И вопрос сейчас заключался в том, стоит ли мне ставить в известность Джейн. Не станет ли это предметом конфронтации между нами? Или все же показать ей пьесу и вместе посмеяться над ней? Или потребовать объяснений? Признаться, я не хотел ссориться с ней, потому что она меня пугала. Она была вампиром так долго, что и подумать страшно, и, следовательно, она была гораздо мудрее и опаснее меня. Она бы не прожила столько веков среди людей, если бы не могла постоять за себя, и от этого мне еще меньше хотелось задавать ей какие-либо вопросы.

Я решил отложить беседу с Джейн на потом и вернулся к списку подозреваемых. Похоже, Эбигейл вставила семейство Стивенс в пьесу постольку-поскольку. У нее не хватало компромата на них, чтобы считать их серьезными подозреваемыми в деле. Как ни приятно было представлять Эверарда Стивенса хладнокровным убийцей, похоже, это была собака, которая не станет кусаться. А жаль.

Оставались лишь Невилл и Летти Батлер-Мелвилл. Презрение, с которым Эбигейл Уинтертон писала о них, было убийственным. Она недвусмысленно указала на то, кто в этой семейной паре главный. Даже я, человек, знавший их совсем немного, заметил это почти сразу. Но вот что до ее прочих предположений, я не мог решить, насколько они верны. Повинен ли Невилл в смерти Лестера Клидеро? Гнетет ли его все эти годы вина? И что Летти Батлер-Мелвилл готова сделать, чтобы защитить мужа? Могла ли она убить Эбигейл Уинтертон и таким образом предотвратить огласку неприятной истории?

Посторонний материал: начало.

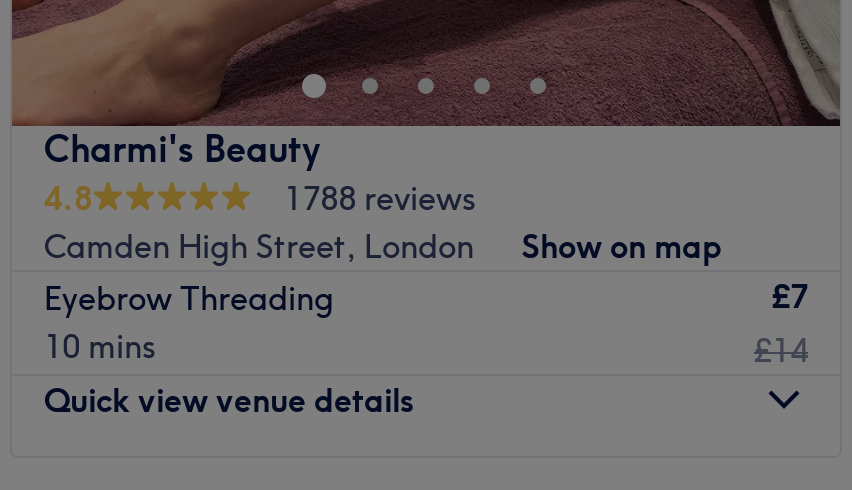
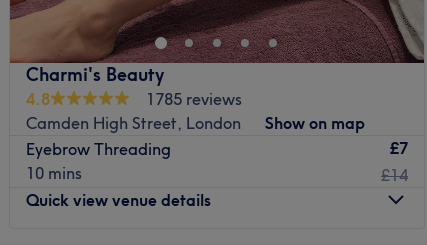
- 1788 reviews
+ 1785 reviews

Честно говоря, я не мог представить себе, какие доказательства были у Эбигейл Уинтертон, чтобы обвинять Невилла в столь страшном злодеянии. Хотя, надо полагать, одних сплетен было бы достаточно, чтобы Невилл попал в переплет, особенно вкупе с тем, что он совершенно не занимался приходом, а вместо него ношу эту несла на своих плечах его жена. Внезапно меня посетила страшная догадка, что Летти и проповеди писала за мужа. Я посещал службу пару месяцев назад, когда заехал проверить дом в Снаппертон-Мамсли, и тогда Невилл поразил меня своей эрудицией и безупречным стилем. Но, пообщавшись с ним подольше, я начал подозревать, что все не так просто. Он, безусловно, обладал актерским даром вживания в роль, но вот хватало ли ему таланта самому писать сценарий?